Piano Refreshening Felix Wong

What do vintage sports cars and pre-Great Depression-era pianos have in common?

The answer: more than you think. And since I had gotten Goldie the MG on the road last week, I decided that for Thanksgiving, it was time to tackle the 1924 Chicago Cable Co. piano.

The first order of business was to give the venerable instrument a thorough tune-up. Tuning a piano is easier than you think, though it also took much longer than I thought (over 3 hours for my inexperienced hands). Yet, tightening each of the the 200 or so strings seemed eerily similar to adjusting the MG’s valves, albeit with different tools.

For example, instead of handling feeler gauges, a spanner, and screwdriver, I used a piano tuning hammer, and two rubber mutes. Even with the precise electronic tuner, however, a good ear for pitch is mandatory in piano tuning, just as a mechanic’s sense of feel is necessary when adjusting valve gaps with a feeler gauge.

For the lowest and highest octaves, possessing perfect pitch is especially useful, since the $13 electronic tuning device—while great for the middle octaves—wasn’t particularly so. Sometimes the CA-30 could not “hear” the note, and sometimes when it did, it displayed an erratic reading. Supposedly, the electronic tuners are only tuned 100% precisely for middle C (440 hz) and start getting more and more inaccurate the farther down the keyboard you get.

Alas, not being blessed with a Mozartan sense of pitch, my handiwork at the far ends of the scales was less than impressive. Especially since I broke a string! (B natural of the second-to-the-last-octave.) No worries though: I hardly have to use the keys in the extreme octaves anyhow; with my newfound tuning skills I can “touch up” individual notes at will; and I imagine that replacing the broken string is no more difficult than replacing distributor points!

After I had tuned the piano such that merry melodies no longer were turned melancholy by being half-a-key flat, I was amply inspired to do some interior cleaning and restore part of the venerable machine’s exterior.

Much like for a car, Step 1 of cleaning the innards of a piano entail busting out the shop vac. With the brush attachment plopped onto the end of the air-sucking wand, decades of dust and dirt were resigned to the black hole known as the vacuum canister.
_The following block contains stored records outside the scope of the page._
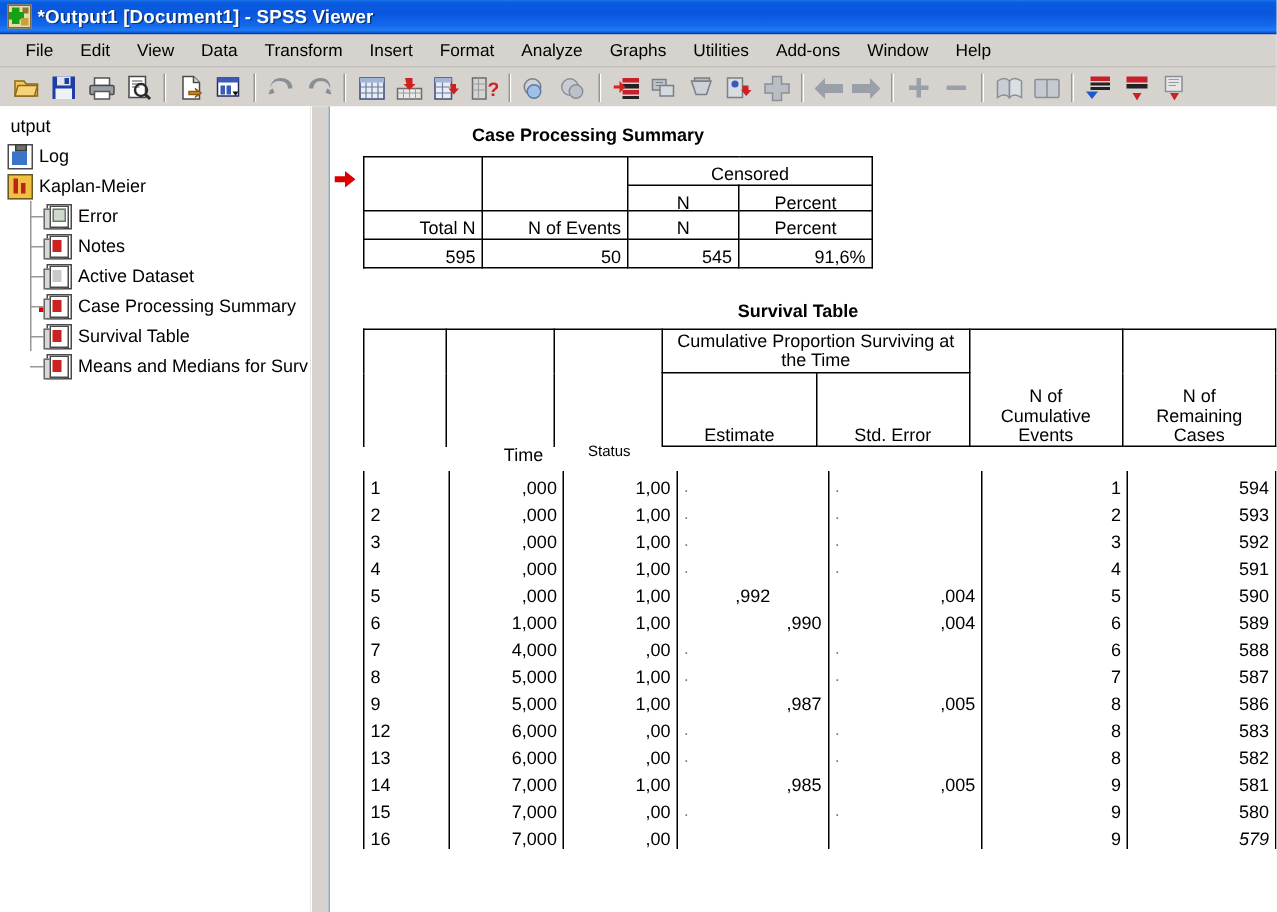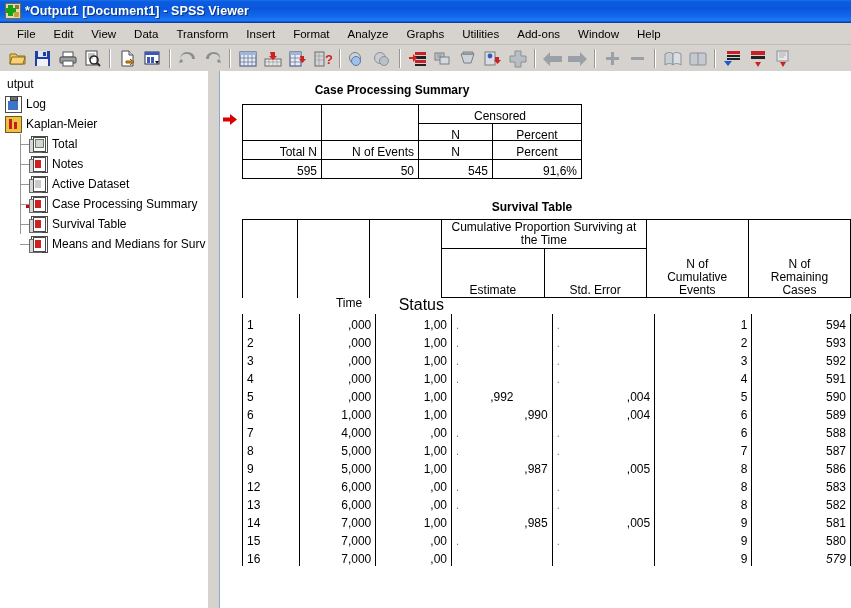--- a/index.html
+++ b/index.html
@@ -367,7 +367,7 @@
               <i class="fr"></i>
               <i class="ttl"></i>
             </span>
-          <span class="lbl">Total</span>
+          <span class="lbl">Error</span>
         </div>
 
         <div class="trow" style="padding-left:10px;">

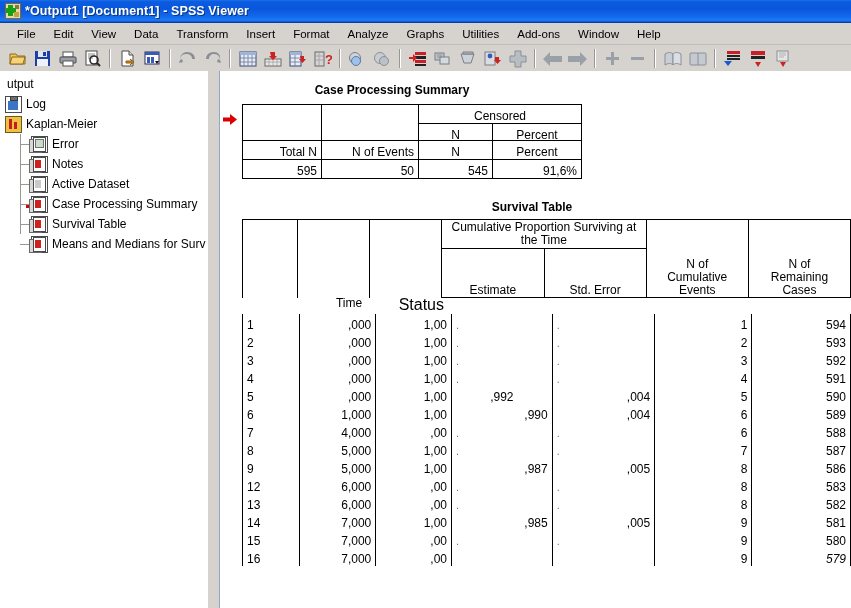--- a/index.html
+++ b/index.html
@@ -496,7 +496,7 @@
         </table>
 
       <div style="position:absolute;left:96px;top:225px;width:66px;text-align:center;font-size:12px;">Time</div>
-      <div style="position:absolute;left:158px;top:225px;width:66px;text-align:right;font-size:16px;">Status</div>
+      <div style="position:absolute;left:172px;top:225px;width:66px;text-align:left;font-size:10px;">Status</div>
 
       <table class="spss stbl" id="st-body" style="position:absolute;left:22px;top:243px;">
         <tbody>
The shop vac was also most useful for cleaning up debris from the next task: removing the chipped, faded, or cracked keytops (which were all of them). Considering that the piano was built almost half-a-century before Benjamin Braddock was given the sagacious advice of “plastics” in The Graduate, it should be no surprise that composite materials used in the 1920s were particularly weak and brittle. Unfortunately, this made peeling off the keytops with a razor blade and putty knife rather difficult, since instead of cleanly coming off, the keytops would shatter into smaller fragments like a window pummeled by a baseball. (It took removal of just one keytop to convince me that putting on safety glasses was a good idea.)

Removing the old keytops.

Persistence paid off, however, and in time the old keys were naked enough to put on new one-piece keytops that I had found on eBay for about $25. These keytops—including being whiter than Julia Roberts’ smile—were about double the thickness as the old ones and even smoother than a BMW inline-6.

Finally, after using a copious amount of contact cement, all of the piano’s new pearly whites were installed!

See the “before” and after photos below (click to enlarge). Looks much better, yes?


Before

After

And so, within the span of a day, the piano now sounds as great as Goldie’s exhaust note and looks the part too. Now if only the restoration of a sports car could be quite as straightforward!

August 6, 2007 (Mon): Well, the piano needed just a little more work to play great. One problem that plagued the keyboard were two adjacent keys that would play “dead” half the time: the second-lowest-octave F and F#. Happily, I was able to fix this by removing the entire keyboard and making some adjustments (e.g., bending some wood-pieces-on-wire that I do not know the technical terms for). Now the offending F and F# play every time.

Thanks to John who during his January visit claimed that I should be able to slide out the entire keyboard assembly from the piano for servicing. He was right!